##### SUPPLIED DATA

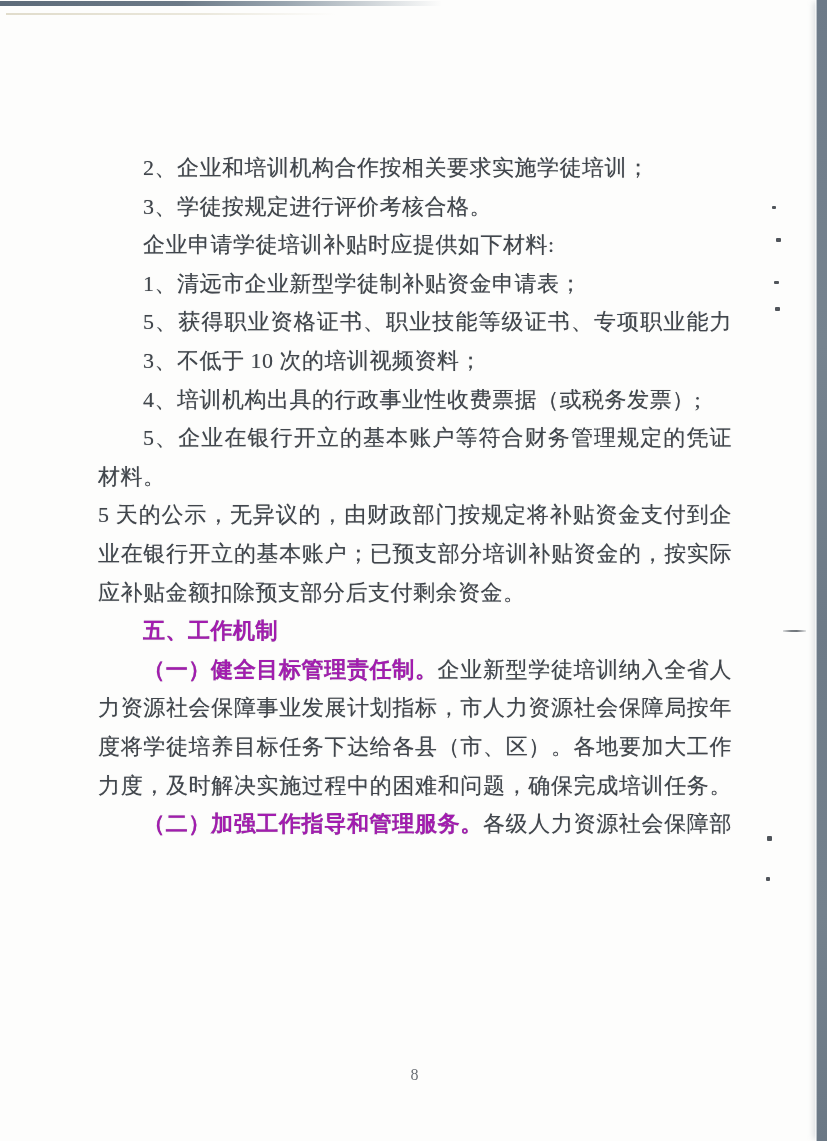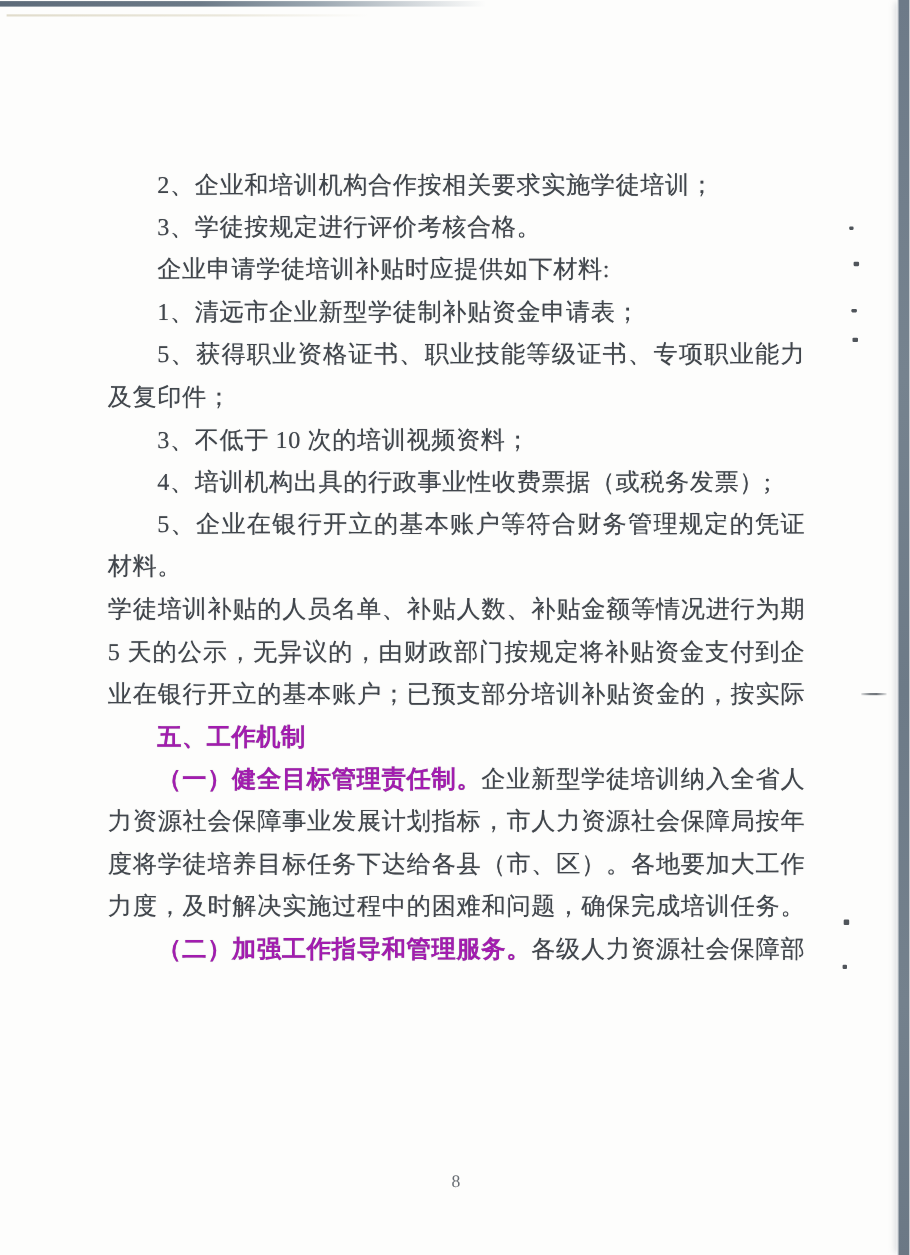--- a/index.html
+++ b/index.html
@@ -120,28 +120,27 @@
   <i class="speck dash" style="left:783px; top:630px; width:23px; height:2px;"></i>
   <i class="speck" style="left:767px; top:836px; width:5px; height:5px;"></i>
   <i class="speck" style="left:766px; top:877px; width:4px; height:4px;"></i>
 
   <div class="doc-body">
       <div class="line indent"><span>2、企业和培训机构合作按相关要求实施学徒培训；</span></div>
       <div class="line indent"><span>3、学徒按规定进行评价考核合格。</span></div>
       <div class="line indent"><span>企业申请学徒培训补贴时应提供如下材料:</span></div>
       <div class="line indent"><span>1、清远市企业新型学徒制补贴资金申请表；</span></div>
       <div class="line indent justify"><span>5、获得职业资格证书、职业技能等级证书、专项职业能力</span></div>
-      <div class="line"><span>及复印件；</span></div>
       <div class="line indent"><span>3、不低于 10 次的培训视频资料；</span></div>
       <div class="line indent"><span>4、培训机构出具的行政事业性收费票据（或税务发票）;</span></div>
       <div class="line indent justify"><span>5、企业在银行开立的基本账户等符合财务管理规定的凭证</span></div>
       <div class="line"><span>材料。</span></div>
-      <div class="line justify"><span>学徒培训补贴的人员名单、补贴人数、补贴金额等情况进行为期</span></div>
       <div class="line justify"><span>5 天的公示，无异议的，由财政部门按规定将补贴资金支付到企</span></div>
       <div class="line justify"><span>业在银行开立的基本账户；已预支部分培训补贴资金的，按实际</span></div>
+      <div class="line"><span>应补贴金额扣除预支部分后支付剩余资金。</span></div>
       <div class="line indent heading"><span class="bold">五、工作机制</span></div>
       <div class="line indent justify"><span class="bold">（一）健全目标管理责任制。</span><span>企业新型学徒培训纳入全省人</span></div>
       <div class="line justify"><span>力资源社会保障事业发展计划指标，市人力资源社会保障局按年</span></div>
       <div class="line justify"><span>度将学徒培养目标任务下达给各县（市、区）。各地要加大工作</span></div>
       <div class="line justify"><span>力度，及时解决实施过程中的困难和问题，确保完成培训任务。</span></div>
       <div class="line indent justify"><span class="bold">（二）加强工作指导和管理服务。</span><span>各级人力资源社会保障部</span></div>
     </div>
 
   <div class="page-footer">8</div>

##########
##### SUPPLIED DATA

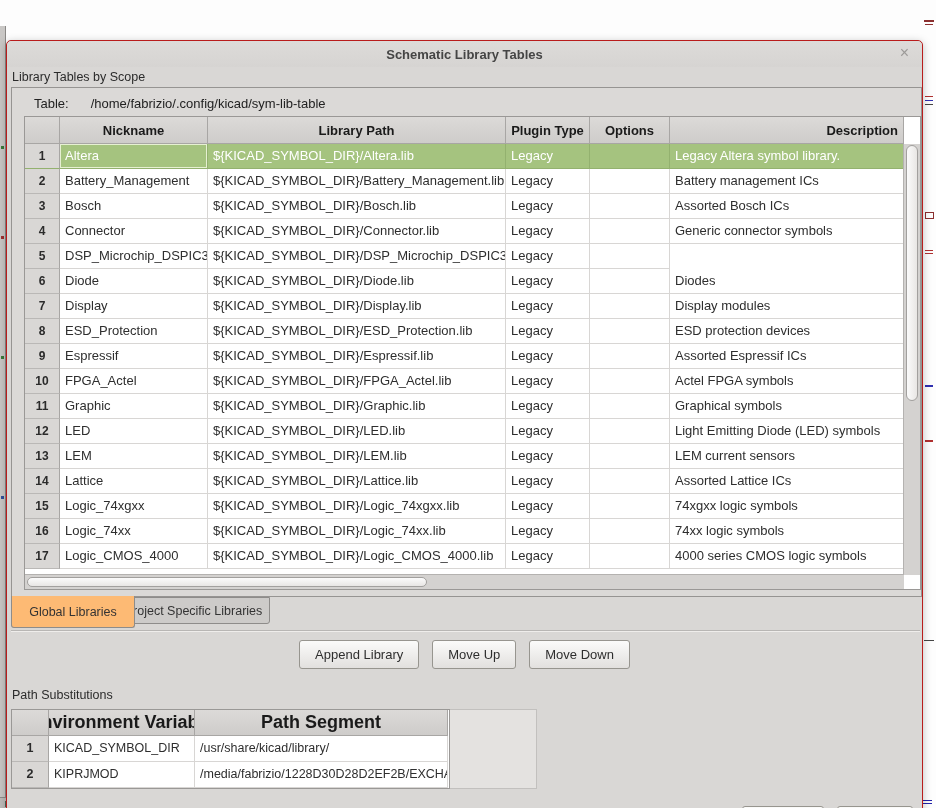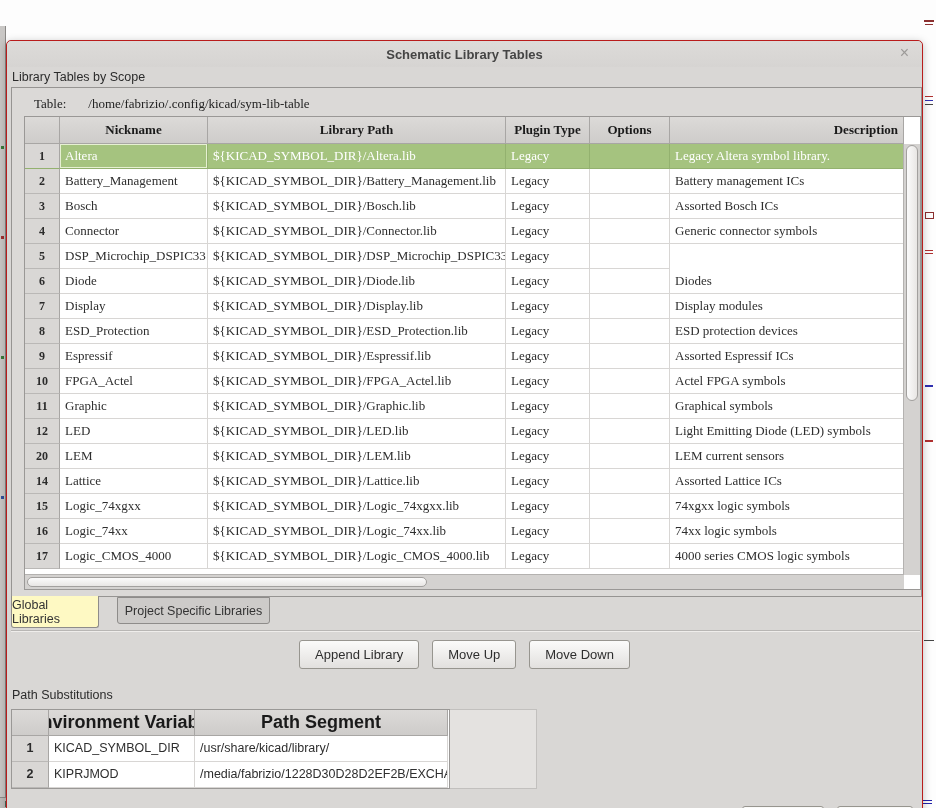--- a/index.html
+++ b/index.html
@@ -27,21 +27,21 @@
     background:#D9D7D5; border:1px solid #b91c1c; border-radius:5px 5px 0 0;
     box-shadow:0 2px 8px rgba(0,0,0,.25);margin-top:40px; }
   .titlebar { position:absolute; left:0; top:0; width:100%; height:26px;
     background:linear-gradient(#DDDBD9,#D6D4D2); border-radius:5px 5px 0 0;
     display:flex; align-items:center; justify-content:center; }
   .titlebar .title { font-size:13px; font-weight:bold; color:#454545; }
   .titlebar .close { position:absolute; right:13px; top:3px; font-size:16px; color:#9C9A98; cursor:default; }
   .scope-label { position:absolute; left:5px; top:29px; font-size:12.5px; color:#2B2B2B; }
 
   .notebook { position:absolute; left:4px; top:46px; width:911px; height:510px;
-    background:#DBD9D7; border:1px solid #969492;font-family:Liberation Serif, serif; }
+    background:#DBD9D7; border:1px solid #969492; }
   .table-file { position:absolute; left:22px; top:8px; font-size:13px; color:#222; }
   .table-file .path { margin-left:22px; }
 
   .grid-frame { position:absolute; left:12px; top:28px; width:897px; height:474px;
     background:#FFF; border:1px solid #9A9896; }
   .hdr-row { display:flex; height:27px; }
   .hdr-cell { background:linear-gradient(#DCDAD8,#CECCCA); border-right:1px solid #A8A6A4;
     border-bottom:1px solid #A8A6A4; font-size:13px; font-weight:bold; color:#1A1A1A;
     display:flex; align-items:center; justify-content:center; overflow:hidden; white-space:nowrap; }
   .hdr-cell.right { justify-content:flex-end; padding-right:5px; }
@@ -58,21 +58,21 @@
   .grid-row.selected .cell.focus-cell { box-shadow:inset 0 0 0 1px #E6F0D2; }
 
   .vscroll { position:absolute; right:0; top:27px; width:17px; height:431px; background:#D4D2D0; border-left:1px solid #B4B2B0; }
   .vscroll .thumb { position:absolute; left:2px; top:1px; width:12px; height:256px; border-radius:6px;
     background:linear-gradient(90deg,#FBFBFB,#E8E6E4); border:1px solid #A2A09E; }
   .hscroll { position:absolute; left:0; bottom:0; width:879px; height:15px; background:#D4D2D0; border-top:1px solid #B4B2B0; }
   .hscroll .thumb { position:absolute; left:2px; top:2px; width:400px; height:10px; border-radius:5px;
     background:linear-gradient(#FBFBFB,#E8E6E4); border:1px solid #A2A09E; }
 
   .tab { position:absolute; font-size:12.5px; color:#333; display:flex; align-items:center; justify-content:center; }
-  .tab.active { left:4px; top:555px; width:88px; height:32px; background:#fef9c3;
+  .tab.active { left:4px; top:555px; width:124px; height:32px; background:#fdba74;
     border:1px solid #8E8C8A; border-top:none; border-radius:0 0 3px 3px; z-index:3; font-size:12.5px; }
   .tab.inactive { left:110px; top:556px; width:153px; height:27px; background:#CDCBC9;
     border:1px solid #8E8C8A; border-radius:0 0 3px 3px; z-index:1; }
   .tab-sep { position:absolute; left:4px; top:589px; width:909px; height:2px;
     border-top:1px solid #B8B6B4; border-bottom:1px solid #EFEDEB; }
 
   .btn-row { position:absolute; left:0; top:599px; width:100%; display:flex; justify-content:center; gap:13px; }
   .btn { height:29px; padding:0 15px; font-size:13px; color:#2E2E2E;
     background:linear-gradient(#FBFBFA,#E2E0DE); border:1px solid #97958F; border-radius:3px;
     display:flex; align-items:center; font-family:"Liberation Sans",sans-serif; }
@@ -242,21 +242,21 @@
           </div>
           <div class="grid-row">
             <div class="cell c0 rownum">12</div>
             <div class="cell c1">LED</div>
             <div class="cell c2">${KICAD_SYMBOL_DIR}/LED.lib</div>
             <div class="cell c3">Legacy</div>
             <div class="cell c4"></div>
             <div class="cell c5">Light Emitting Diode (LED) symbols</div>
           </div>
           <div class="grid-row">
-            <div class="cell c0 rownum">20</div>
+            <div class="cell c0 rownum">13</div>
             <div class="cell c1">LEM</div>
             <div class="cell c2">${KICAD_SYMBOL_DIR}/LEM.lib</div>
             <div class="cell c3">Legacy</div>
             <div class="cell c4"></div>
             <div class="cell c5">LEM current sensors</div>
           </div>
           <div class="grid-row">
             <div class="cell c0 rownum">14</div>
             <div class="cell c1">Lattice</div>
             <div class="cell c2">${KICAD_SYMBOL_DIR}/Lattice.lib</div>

##########
##### SUPPLIED DATA

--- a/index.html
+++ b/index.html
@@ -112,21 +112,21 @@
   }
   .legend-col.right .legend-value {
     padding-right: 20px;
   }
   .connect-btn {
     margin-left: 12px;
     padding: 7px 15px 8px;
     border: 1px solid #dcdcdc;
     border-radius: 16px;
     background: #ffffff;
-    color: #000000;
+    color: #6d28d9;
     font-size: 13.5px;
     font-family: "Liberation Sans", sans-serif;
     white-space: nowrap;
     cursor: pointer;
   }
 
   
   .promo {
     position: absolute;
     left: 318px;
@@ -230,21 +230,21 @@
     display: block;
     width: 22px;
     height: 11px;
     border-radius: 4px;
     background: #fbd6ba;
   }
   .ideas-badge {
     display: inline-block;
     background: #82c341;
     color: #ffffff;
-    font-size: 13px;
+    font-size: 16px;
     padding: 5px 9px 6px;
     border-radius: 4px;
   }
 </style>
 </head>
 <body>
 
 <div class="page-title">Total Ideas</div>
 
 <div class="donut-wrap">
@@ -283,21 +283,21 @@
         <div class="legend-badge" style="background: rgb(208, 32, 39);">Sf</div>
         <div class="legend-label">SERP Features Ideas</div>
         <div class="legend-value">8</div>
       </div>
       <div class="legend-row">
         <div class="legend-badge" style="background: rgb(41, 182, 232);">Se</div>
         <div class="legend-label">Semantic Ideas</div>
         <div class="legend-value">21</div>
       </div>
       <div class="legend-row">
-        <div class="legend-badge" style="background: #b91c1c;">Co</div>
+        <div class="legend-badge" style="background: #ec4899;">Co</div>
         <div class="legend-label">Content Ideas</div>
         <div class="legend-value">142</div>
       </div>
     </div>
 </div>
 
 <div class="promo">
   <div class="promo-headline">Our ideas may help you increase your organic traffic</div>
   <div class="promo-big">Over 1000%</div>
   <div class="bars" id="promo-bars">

##########

- _TASK GOAL_: Which of the lines in the data hold the string "badge"? Report each of them by copying it.

- _SOLUTION BELOW_:
   .ideas-badge {
         <div class="legend-badge" style="background: rgb(208, 32, 39);">Sf</div>
         <div class="legend-badge" style="background: rgb(41, 182, 232);">Se</div>
-        <div class="legend-badge" style="background: #b91c1c;">Co</div>
+        <div class="legend-badge" style="background: #ec4899;">Co</div>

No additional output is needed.